BACKGROUND: Microglia is a primary cellular component of neuritic plaques in Alzheimer's disease. Beta amyloid deposits attract microglia and activate them to produce inflammatory mediators. The objectives of this study were to characterize activation of the microglia; production of reactive oxygen species (ROS), constitutive and upregulated expression of complement regulators, and intracellular localization of amyloid by phagocytosis. METHODS: BV-2 cells, mouse microglia cell line, were incubated for 3~18 hours with a single dose of 20 micro M of aggregated A beta1-42. ROS measurement was done with FACScan. Messenger RNA expressions of C1-INH, vitronectin, CD59, clusterin, factor H, and superoxide dismutase (SOD) were detected by RT-PCR. The intensity of bands from 6% polyacrylamide electrophoretic gel was analyzed by a bioimage analyzer.
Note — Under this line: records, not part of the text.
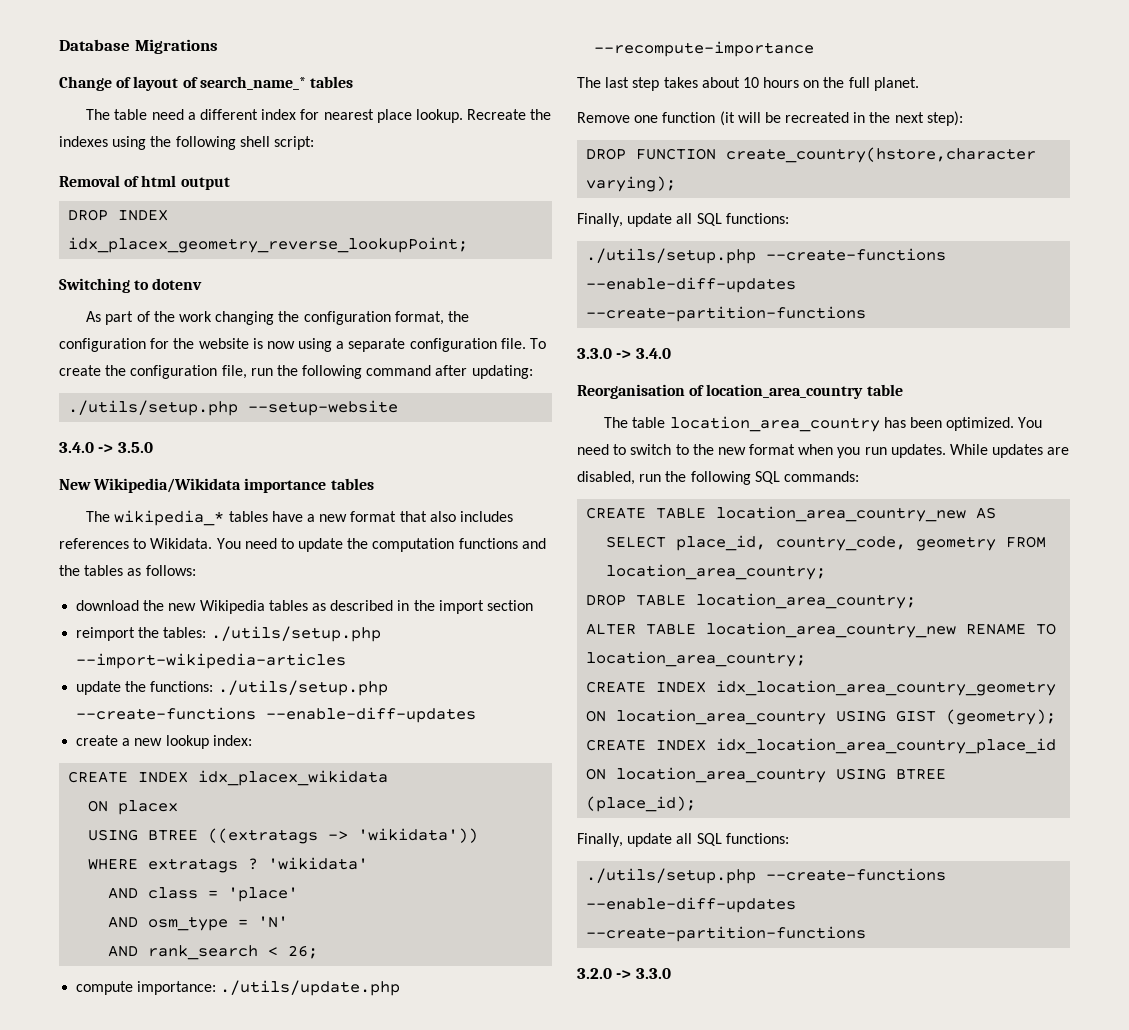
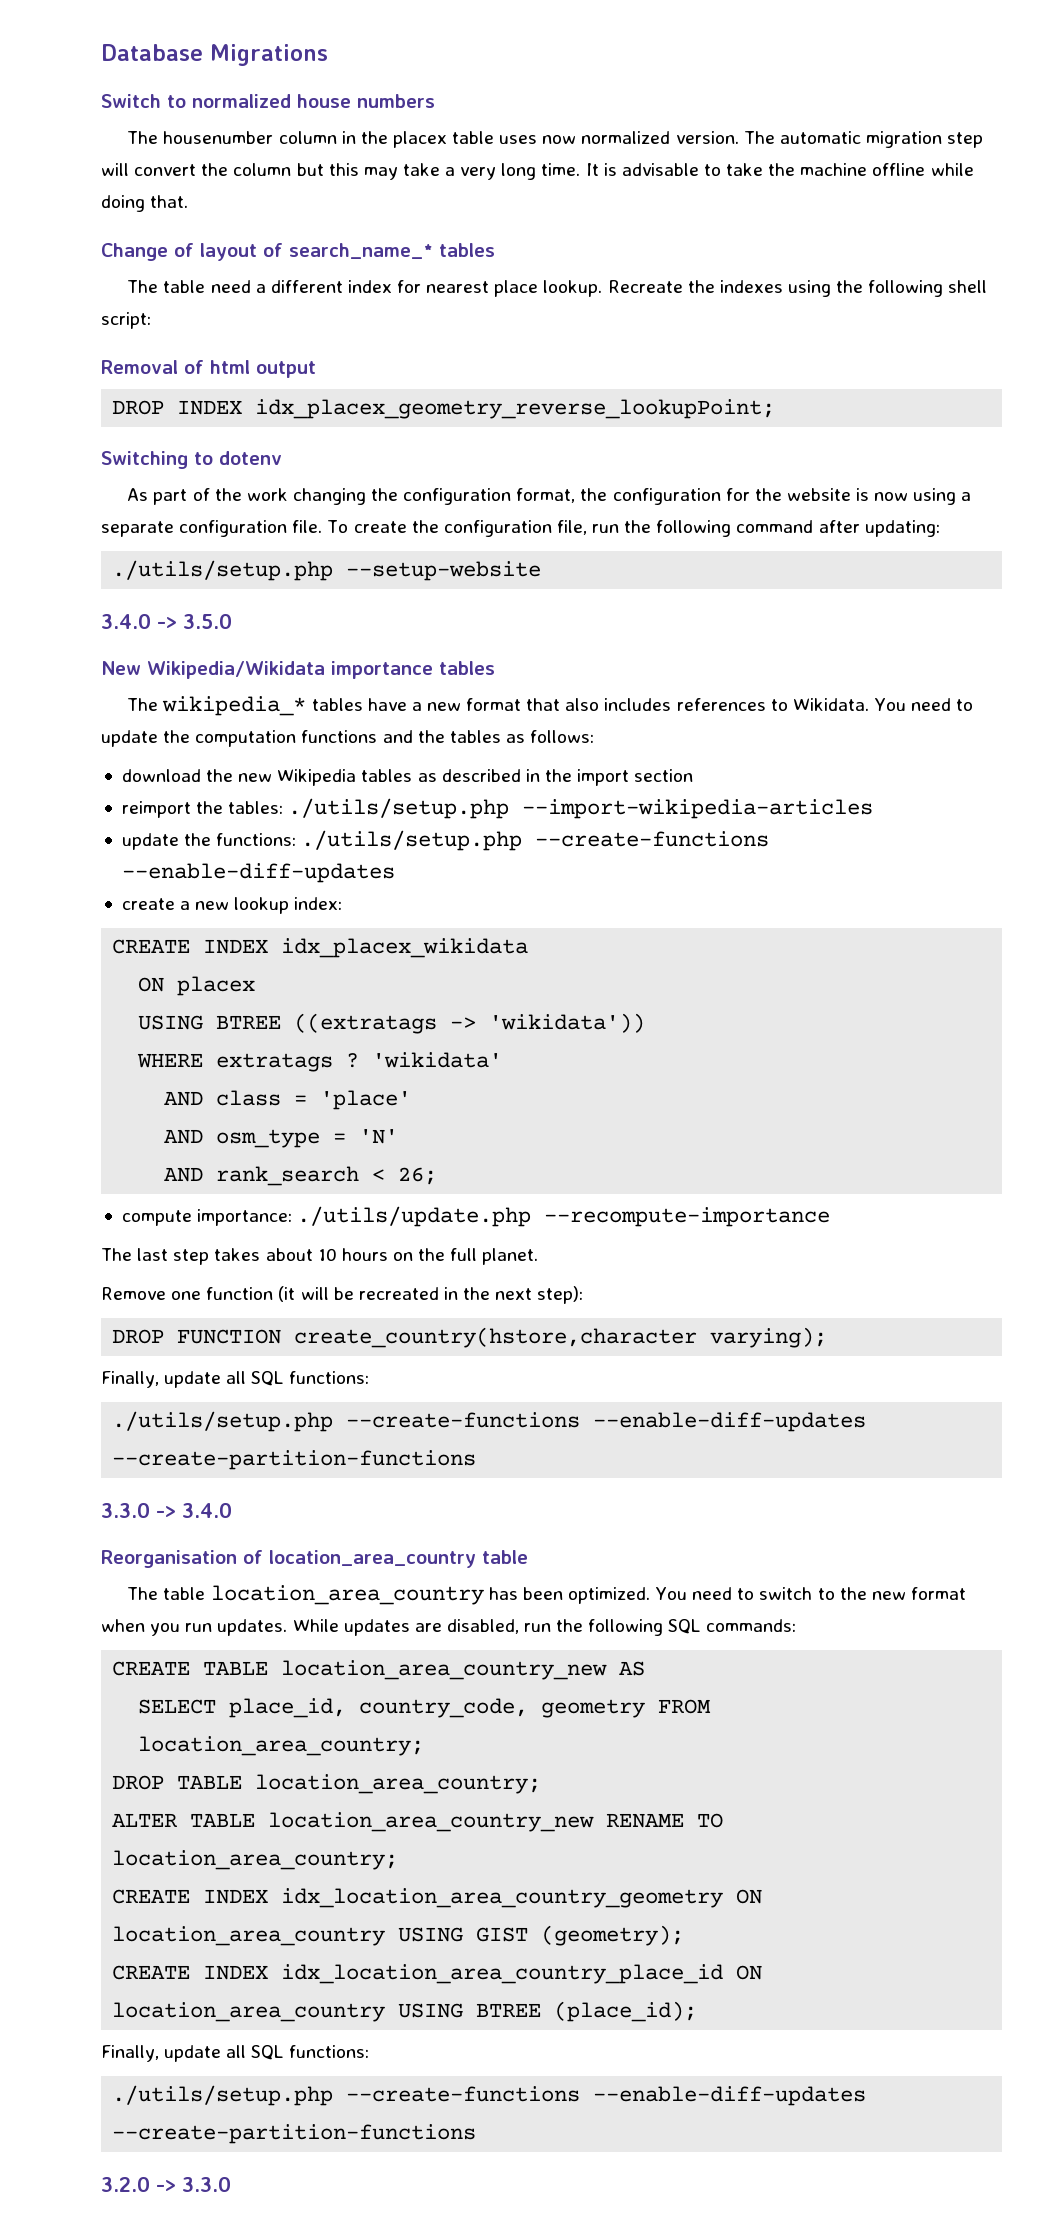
+ Switch to normalized house numbers
+ The housenumber column in the placex table uses now normalized version. The automatic migration step will convert the column but this may take a very long time. It is advisable to take the machine offline while doing that.

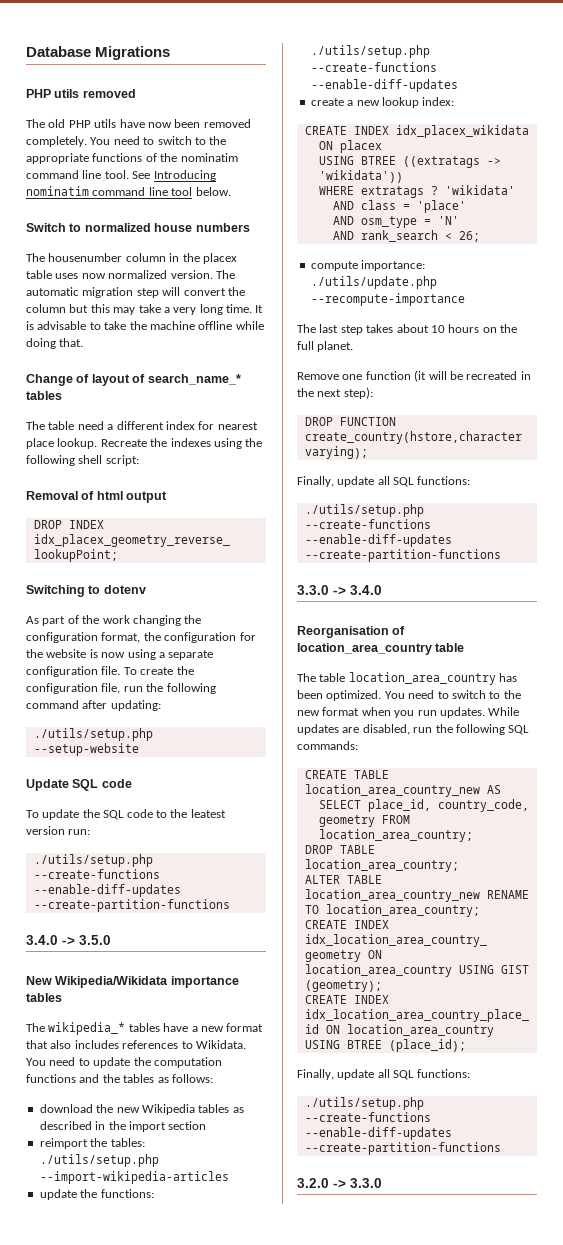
+ PHP utils removed
+ The old PHP utils have now been removed completely. You need to switch to the appropriate functions of the nominatim command line tool. See Introducing nominatim command line tool below.
+ Update SQL code
+ To update the SQL code to the leatest version run:
+ ./utils/setup.php --create-functions --enable-diff-updates --create-partition-functions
The intracellular localization of A beta in the phagocytosed microglia was observed by transmission electron microscope. RESULTS: A beta1-42 activates microglia with an increase of ROS production. Expression of mRNA for SOD was also increased. Messenger RNA for C1-INH and vitronectin were upregulated. A beta fibrils were located in the phagosome of microglia. CONCLUSIONS: A beta activated microglia are playing dual roles as effector and scavenger cell, which as a result, may contribute to the chronic neuroinflammation of Alzheimer's disease.